Misunderstanding blackfolks

It is too easy to view the verbal tirade of Ta-Nehisi Coates against the radical bona fides of Bernie Sanders from the perspective of Democratic presidential battle lines and, if you "feel the Bern," to immediately decry Coates as a threat to Sanders successfully wooing black voters.

Mind you, few people beyond Sanders and Hillary Clinton partisans, political junkies and Coates fans even know about, much less care about, this teacup kerfuffle. But the alarm—the sense of betrayal from the allied camp—misses Coates' point while also insulting the intelligence of prospective black voters.

Let me start with the notion that Coates singled out Sanders while giving Clinton a pass. He did no such thing.

He is a writer and a thinker in the mode of James Baldwin, though more analytical, and as he has found his voice—and an audience—these last few years through his writings in The Atlantic, he has demonstrated that he is beholden to no political camp when he issues his pronouncements on the state of the nation vis-à-vis black people. He revels in stirring the pot. He also enjoys inviting his readers along on his intellectual roller-coaster rides. And he can switch directions when he thinks the evidence requires that he do so. Coates has been as critical of Clinton as of Sanders, as critical of Democrats as of Republicans. He operates in a rarefied sphere where "sometimes the moral course lies within the politically possible, and sometimes the moral course lies outside of the politically possible."
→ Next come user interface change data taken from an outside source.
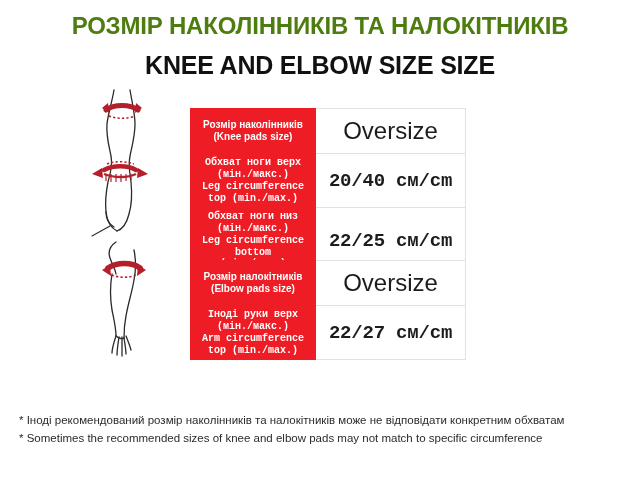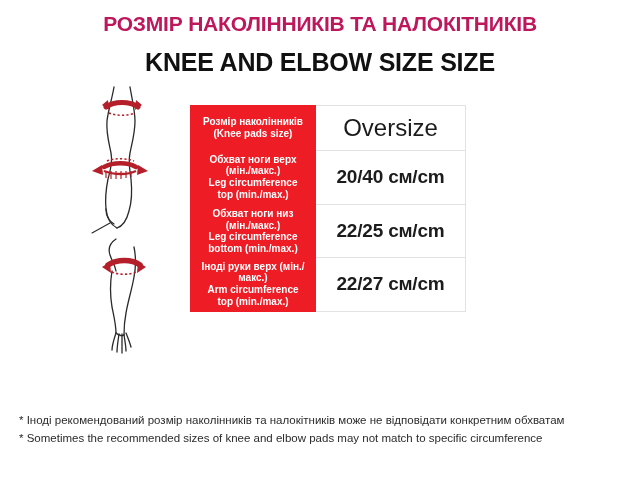--- a/index.html
+++ b/index.html
@@ -23,11 +23,11 @@
     text-align: center;
   }
   .title-uk {
-    font-size: 21px;
+    font-size: 24px;
     font-weight: bold;
     line-height: 1.14;
     letter-spacing: -0.2px;
-    color: #be185d;
+    color: #4d7c0f;
     padding: 0 28px;
   }
   .title-en {

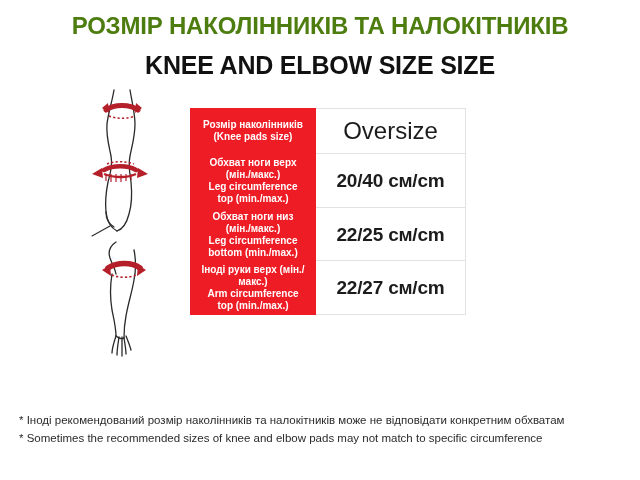--- a/index.html
+++ b/index.html
@@ -99,7 +99,7 @@
   }
 
   .row-head  { height: 45px; }
-  .row-data  { height: 42px; }
+  .row-data  { height: 42px; font-family: Liberation Mono, monospace; }
 
   
   .notes {

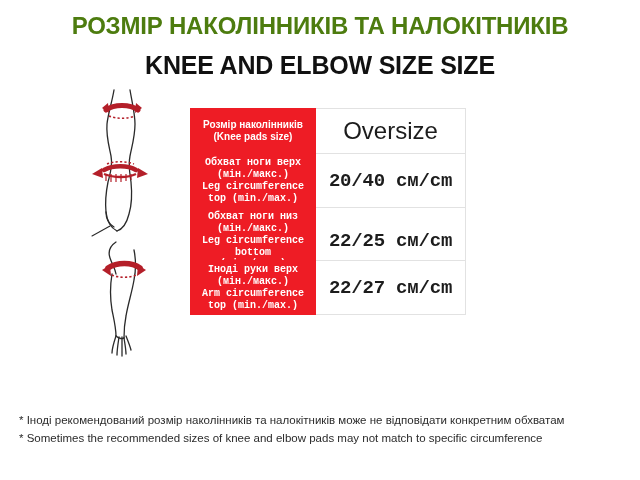--- a/index.html
+++ b/index.html
@@ -218,6 +218,15 @@
 
   <table class="size-table table-elbow">
     <tbody>
+      <tr class="row-head">
+        <td class="label-cell">
+          <span class="uk">Розмір налокітників</span>
+          <span class="en">(Elbow pads size)</span>
+        </td>
+        <td class="value-cell">
+          <span class="value-head">Oversize</span>
+        </td>
+      </tr>
       <tr class="row-data">
         <td class="label-cell">
           <span class="uk">Іноді руки верх (мін./макс.)</span>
His treatise on reparations shook the reading world nearly two years ago and provided intellectual heft to a black nationalist demand that predates by decades the bill that Rep. John Conyers (D-Detroit) has tried to get before Congress since 1989, a bill that would "acknowledge the fundamental injustice, cruelty, brutality, and inhumanity of slavery in the United States and the 13 American colonies between 1619 and 1865" and "establish a commission to examine the institution of slavery, subsequently de jure and de facto racial and economic discrimination against African-Americans, and the impact of these forces on living African-Americans, to make recommendations to the Congress on appropriate remedies, and for other purposes." So Coates thought that if any candidate would embrace the case for reparations, it would be Sanders, the self-described radical who is willing to do battle to shake up the status quo in the name of social justice—except on the question dear to Coates' heart.
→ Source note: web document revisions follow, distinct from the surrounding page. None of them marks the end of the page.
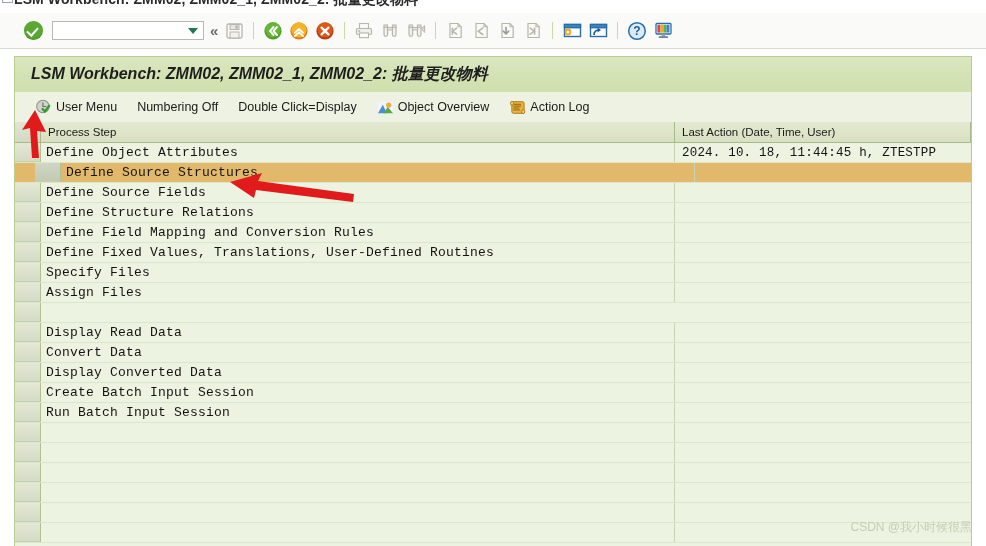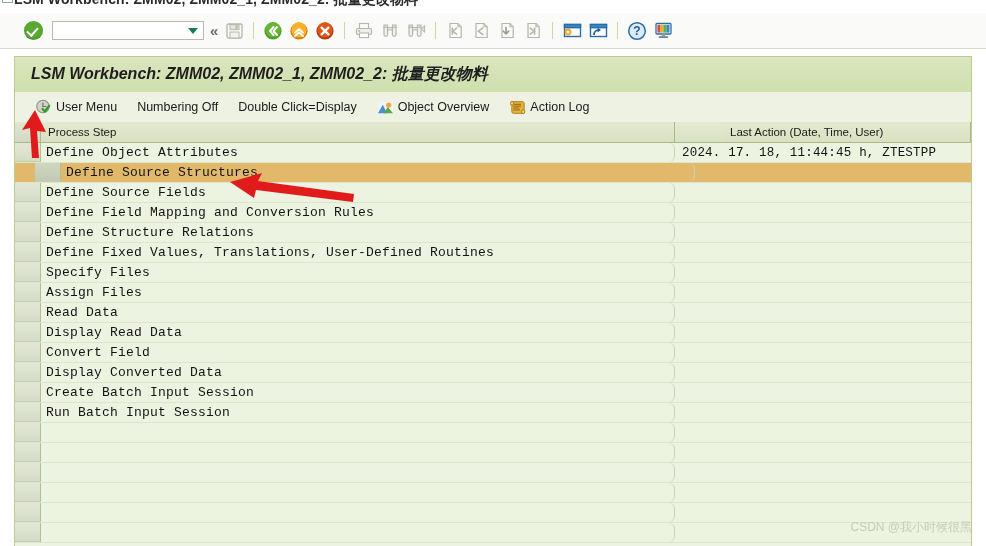--- a/index.html
+++ b/index.html
@@ -198,7 +198,7 @@
     background: linear-gradient(to bottom,#e4eacf 0%,#d8e0c2 100%);
   }
   .th-step  { width: 634px; flex: 0 0 auto; }
-  .th-last  { flex: 1 1 auto; margin-left: 48px; }
+  .th-last  { flex: 1 1 auto; }
 
   .trow {
     display: flex;

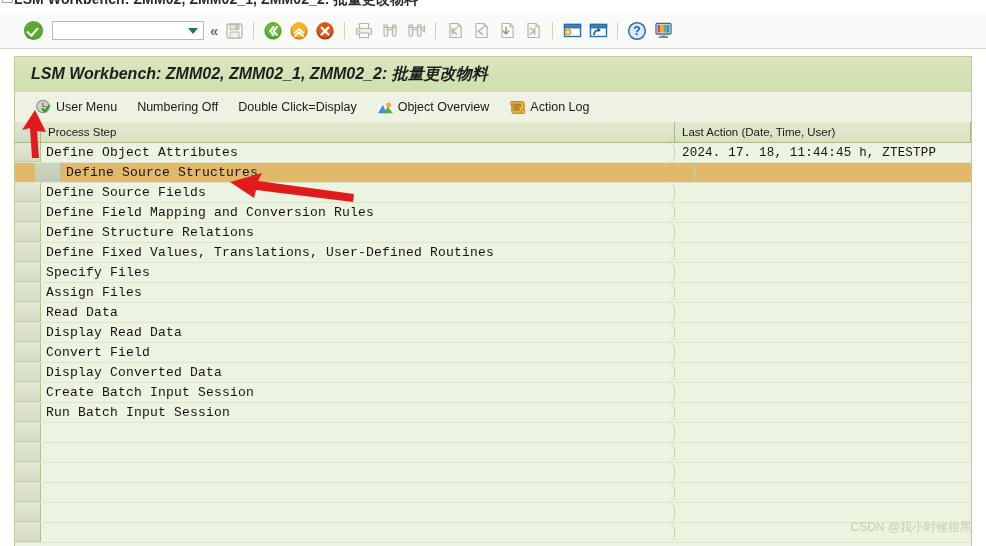--- a/index.html
+++ b/index.html
@@ -230,7 +230,6 @@
     box-sizing: border-box;
     border-right: 1px solid #c9d4b4;
     letter-spacing: 0.2px;
-    border-radius: 6px;
   }
   .td-last {
     flex: 1 1 auto;

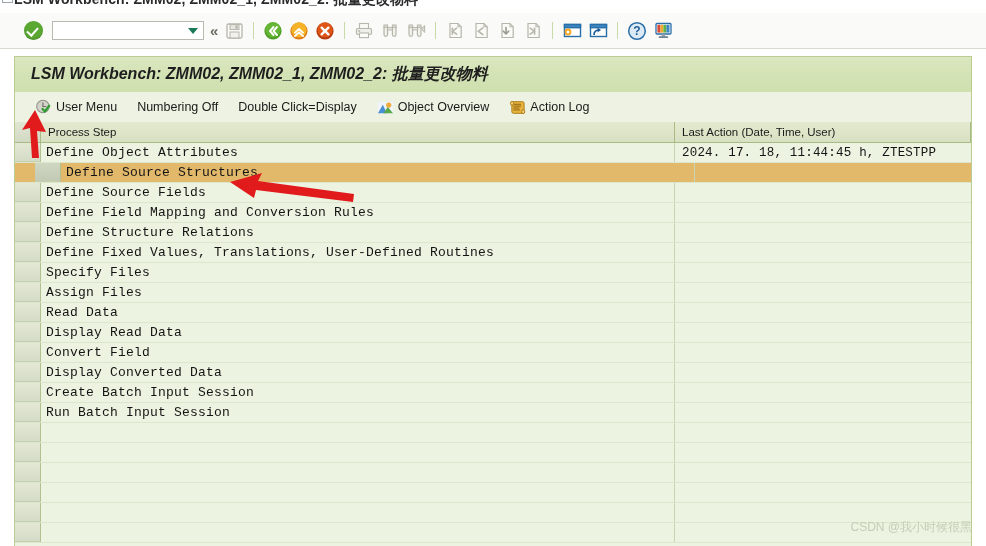--- a/index.html
+++ b/index.html
@@ -482,7 +482,7 @@
       <div class="trow">
         <div class="td-gutter"></div>
         <div class="td-step">Define Object Attributes</div>
-        <div class="td-last">2024. 17. 18,  11:44:45 h,  ZTESTPP</div>
+        <div class="td-last">2024. 10. 18,  11:44:45 h,  ZTESTPP</div>
       </div>
       <div class="trow sel">
         <div class="td-gutter"></div>

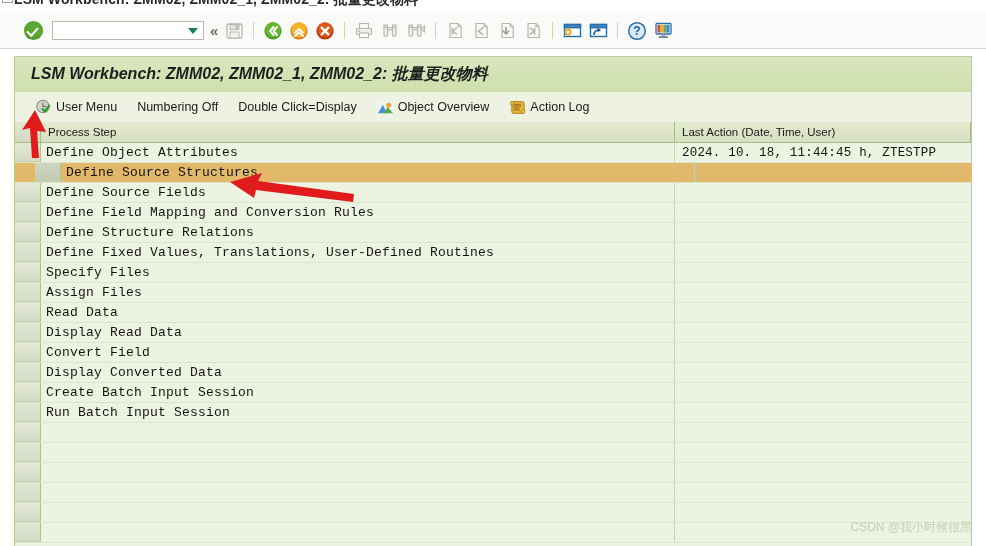--- a/index.html
+++ b/index.html
@@ -496,12 +496,12 @@
       </div>
       <div class="trow">
         <div class="td-gutter"></div>
+        <div class="td-step">Define Structure Relations</div>
+        <div class="td-last"></div>
+      </div>
+      <div class="trow">
+        <div class="td-gutter"></div>
         <div class="td-step">Define Field Mapping and Conversion Rules</div>
-        <div class="td-last"></div>
-      </div>
-      <div class="trow">
-        <div class="td-gutter"></div>
-        <div class="td-step">Define Structure Relations</div>
         <div class="td-last"></div>
       </div>
       <div class="trow">

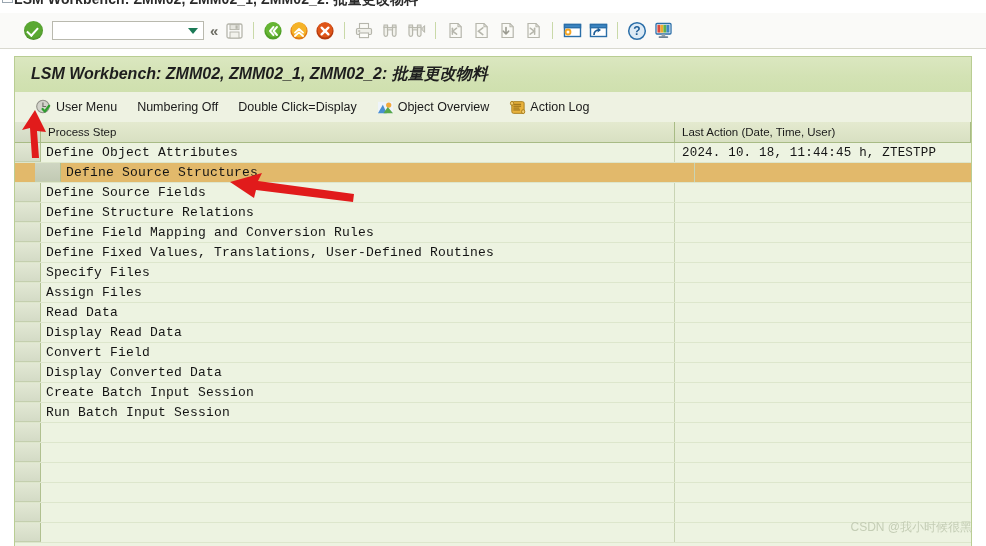--- a/index.html
+++ b/index.html
@@ -521,7 +521,6 @@
       </div>
       <div class="trow">
         <div class="td-gutter"></div>
-        <div class="td-step">Read Data</div>
         <div class="td-last"></div>
       </div>
       <div class="trow">

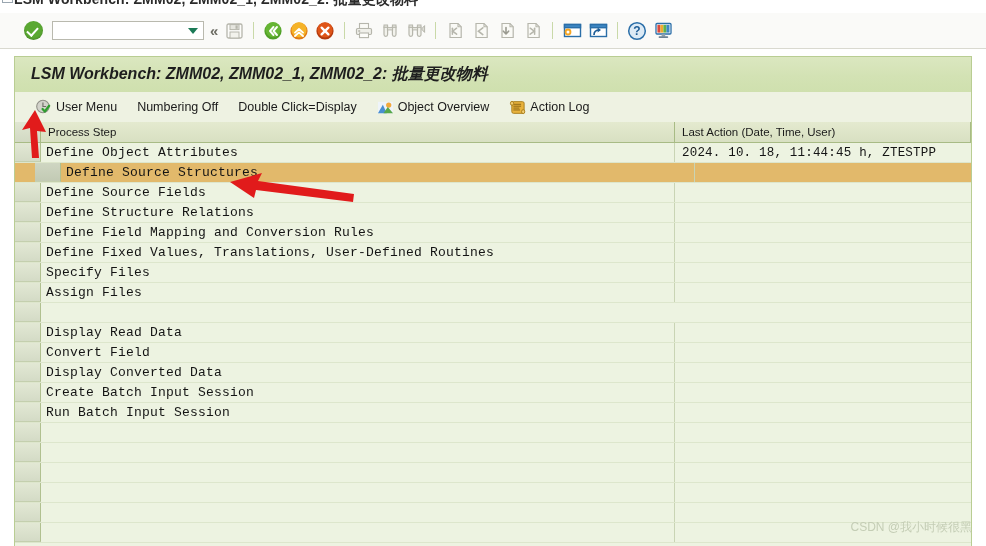--- a/index.html
+++ b/index.html
@@ -530,7 +530,7 @@
       </div>
       <div class="trow">
         <div class="td-gutter"></div>
-        <div class="td-step">Convert Field</div>
+        <div class="td-step">Convert Data</div>
         <div class="td-last"></div>
       </div>
       <div class="trow">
When asked at the Iowa Brown and Black Presidential Forum whether he supported reparations, Sanders hardly paused before saying no and offering two un-Sanders-like reasons: "First of all, its likelihood of getting through Congress is nil. Second of all, I think it would be divisive." I see why Coates leaped on that answer—and the attention he could draw to the reparations cause. Since when, he rightly asked, has Sanders limited his legislative imagination to what is doable and what does not rock the boat?

It is because Coates expects more from Sanders that he has borne down on him, perhaps thinking he would come around as quickly as he did on criminal justice issues when rudely confronted by representatives of the Black Lives Matter movement. But Clinton should not be sanguine. In Coates' eyes, she "has no interest in being labeled radical, left-wing, or even liberal." But Sanders, the guy who recorded an album called "We Shall Overcome" in 1987, the man who embraces high unemployment among black youth, mass incarceration, and income inequality as his issues—that man, in Coates' eyes, must also embrace that which would address the root cause of so much that has stunted the progress of blacks as a race in the United States: a dismantling of white supremacy in all its forms and reparations for the plunder of blacks on whose bodies the wealth of a nation was created.

This is Coates' message: "To destroy white supremacy we must commit ourselves to the promotion of unpopular policy. To commit ourselves solely to the promotion of popular policy means making peace with white supremacy."

His argument is more complex than awarding every black person the 21st-century equivalent of 40 acres and a mule promised at the end of legal slavery, though sometimes jesters have fun with the notion. (There's a question being bandied about in social media now: Would you take a $250,000 reparation check on the condition that you leave America?") His is a moral argument bound by neither pragmatism nor election cycles.

From the sidelines, it is rather funny to see all the commotion Coates has caused, for it once again reminds me that even our putative allies on the left do not quite understand blackfolks. Black voters, like other voters, will decide for themselves which candidate is the best choice among Democrats and Republicans based on immediate self-interest. They will hardly be persuaded by anything that one writer, even one as mesmerizing as Coates, has to say. To think otherwise is ignorant and condescending.

E.R. Shipp is a Pulitzer Prize-winning journalist and an associate professor at Morgan State University's School of Global Journalism and Communication.